DESCRIPTION OF THE TASK: Exactly and only the lines below from the one containing "margin-left: 10px ->" down to the one containing "html: <div>AI sentiment" are wanted, both included; please exclude every picture.

── RECORDS TO USE

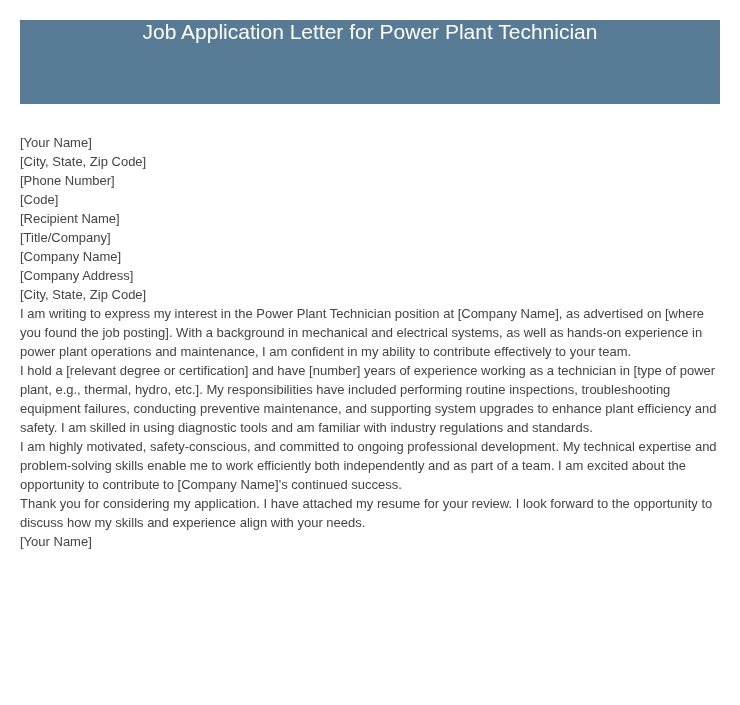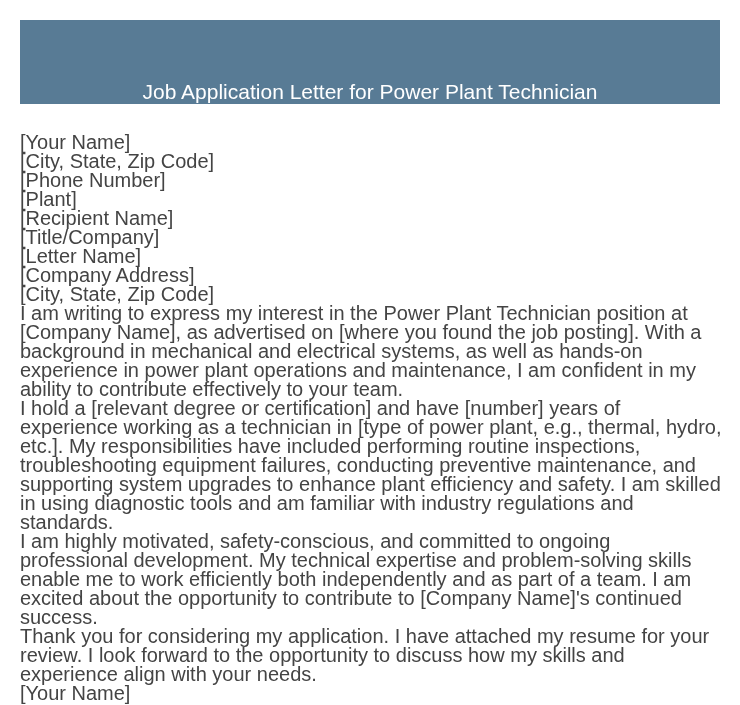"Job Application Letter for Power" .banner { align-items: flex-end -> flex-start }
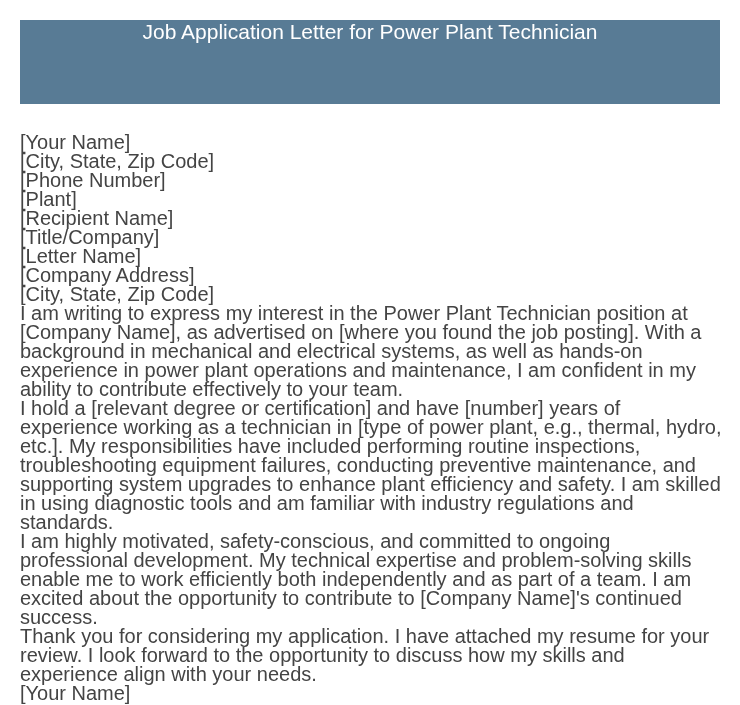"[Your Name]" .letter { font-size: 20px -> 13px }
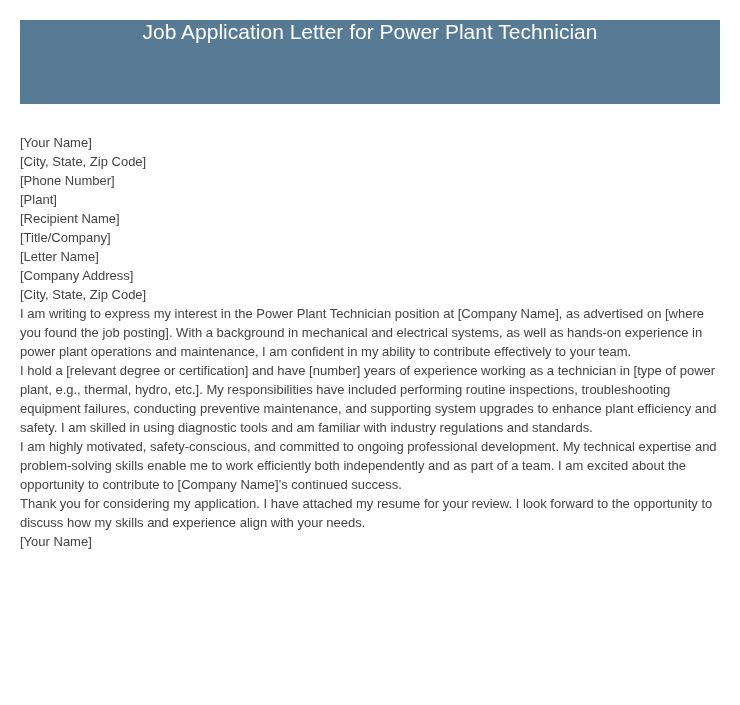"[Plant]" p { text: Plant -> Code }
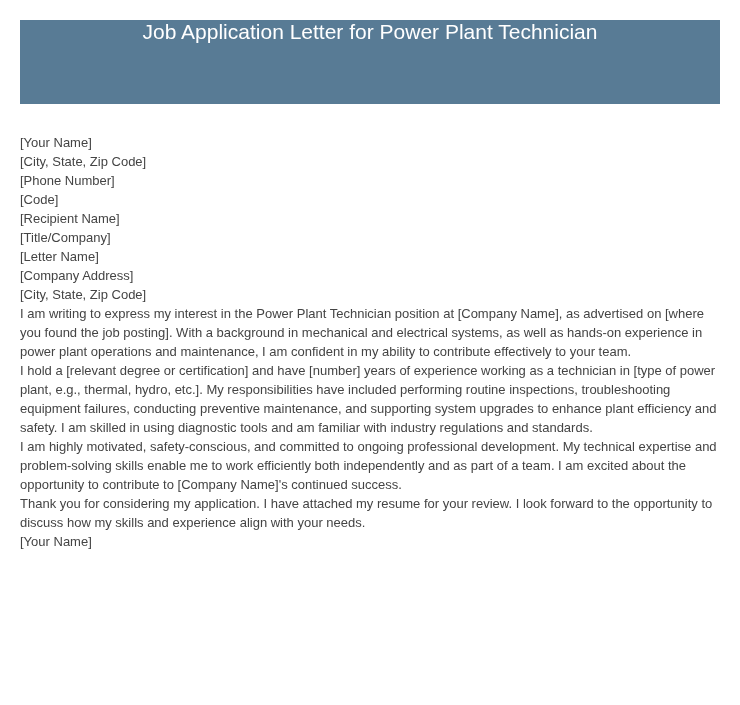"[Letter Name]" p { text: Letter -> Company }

────
── RECORDS TO USE

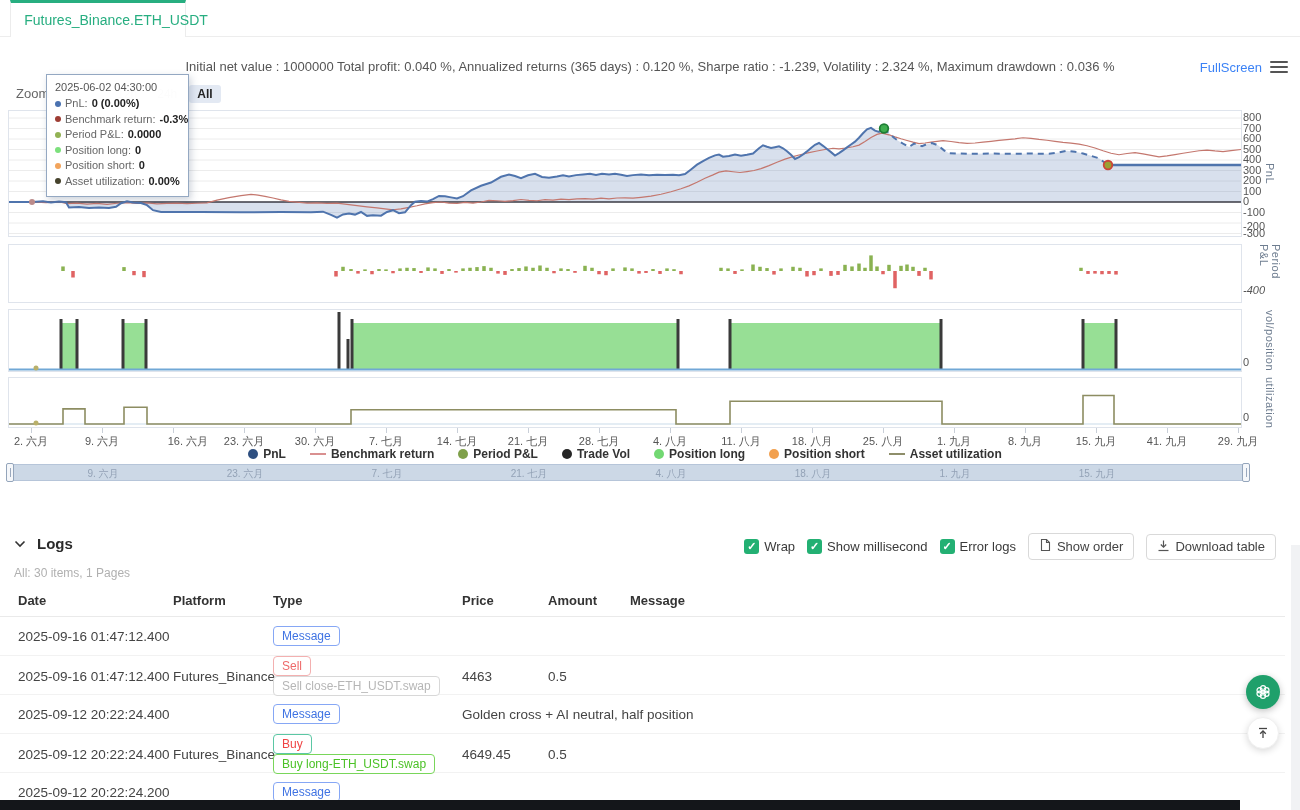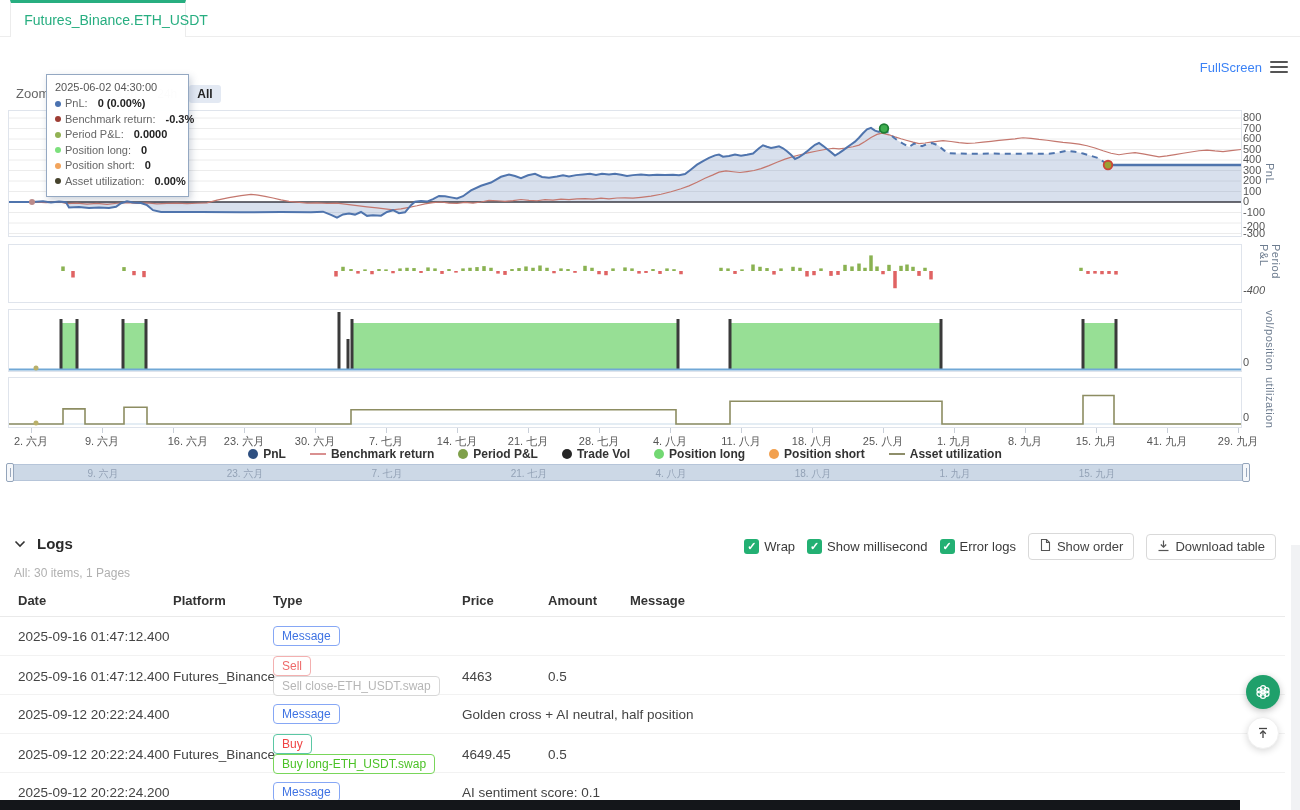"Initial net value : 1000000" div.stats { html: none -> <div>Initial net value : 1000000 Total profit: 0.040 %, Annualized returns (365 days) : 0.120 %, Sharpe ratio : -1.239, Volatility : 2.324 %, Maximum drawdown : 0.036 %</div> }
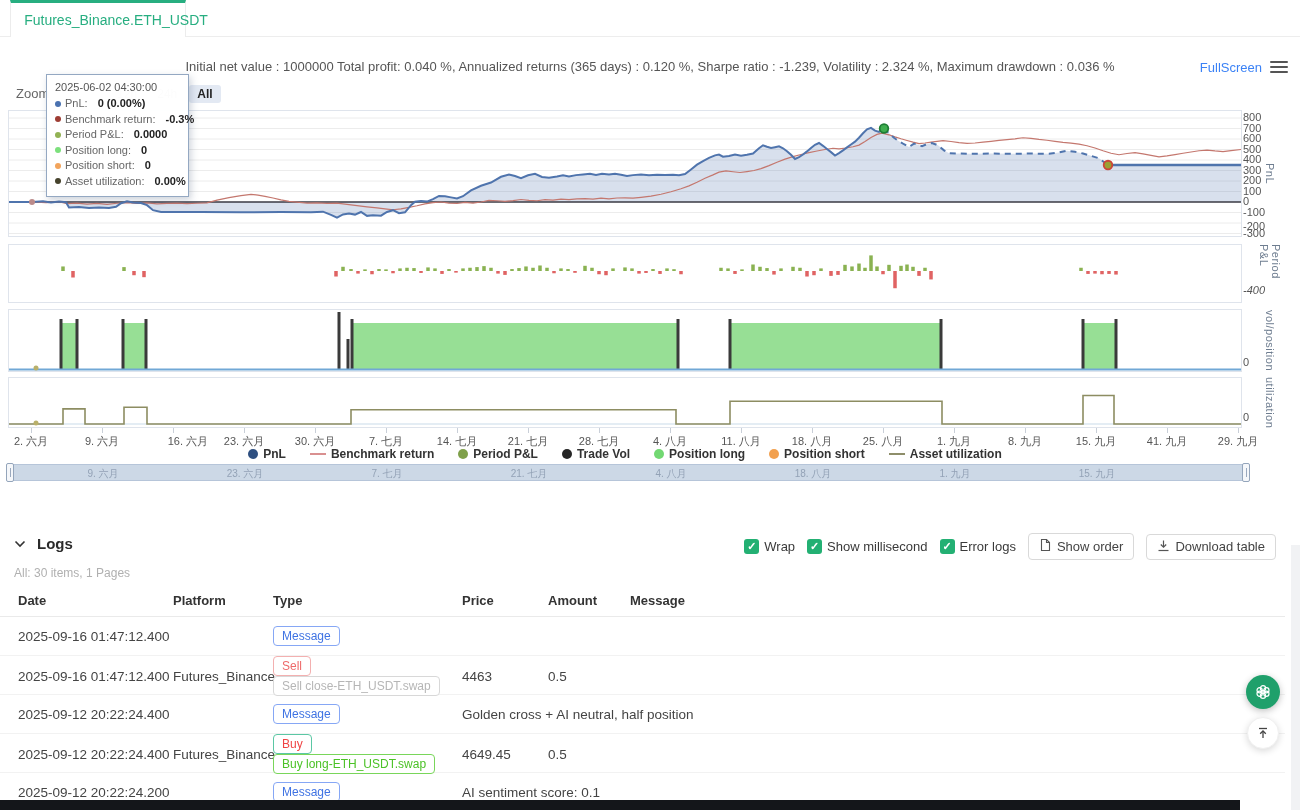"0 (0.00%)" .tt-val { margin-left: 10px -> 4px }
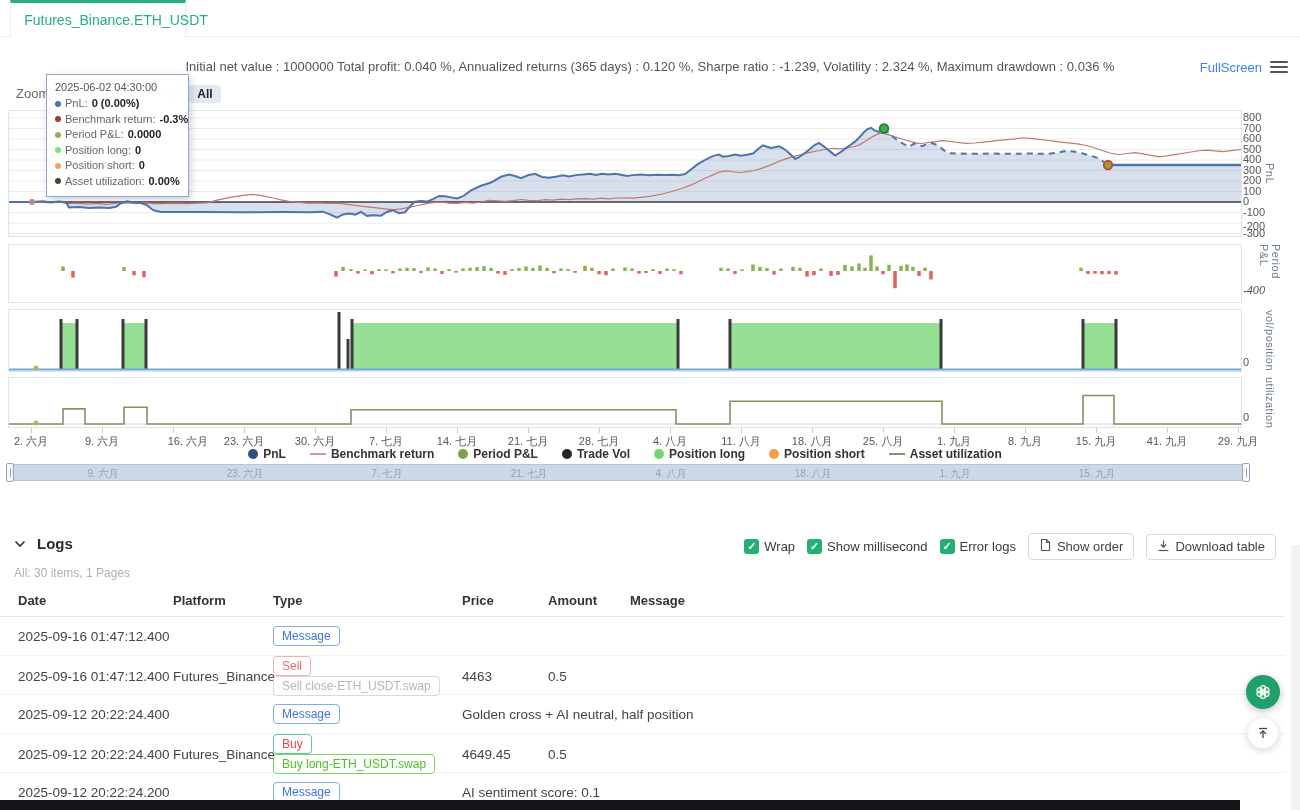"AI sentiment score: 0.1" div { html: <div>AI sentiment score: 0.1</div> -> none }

────

SOLUTION:
"0 (0.00%)" .tt-val { margin-left: 10px -> 4px }
"AI sentiment score: 0.1" div { html: <div>AI sentiment score: 0.1</div> -> none }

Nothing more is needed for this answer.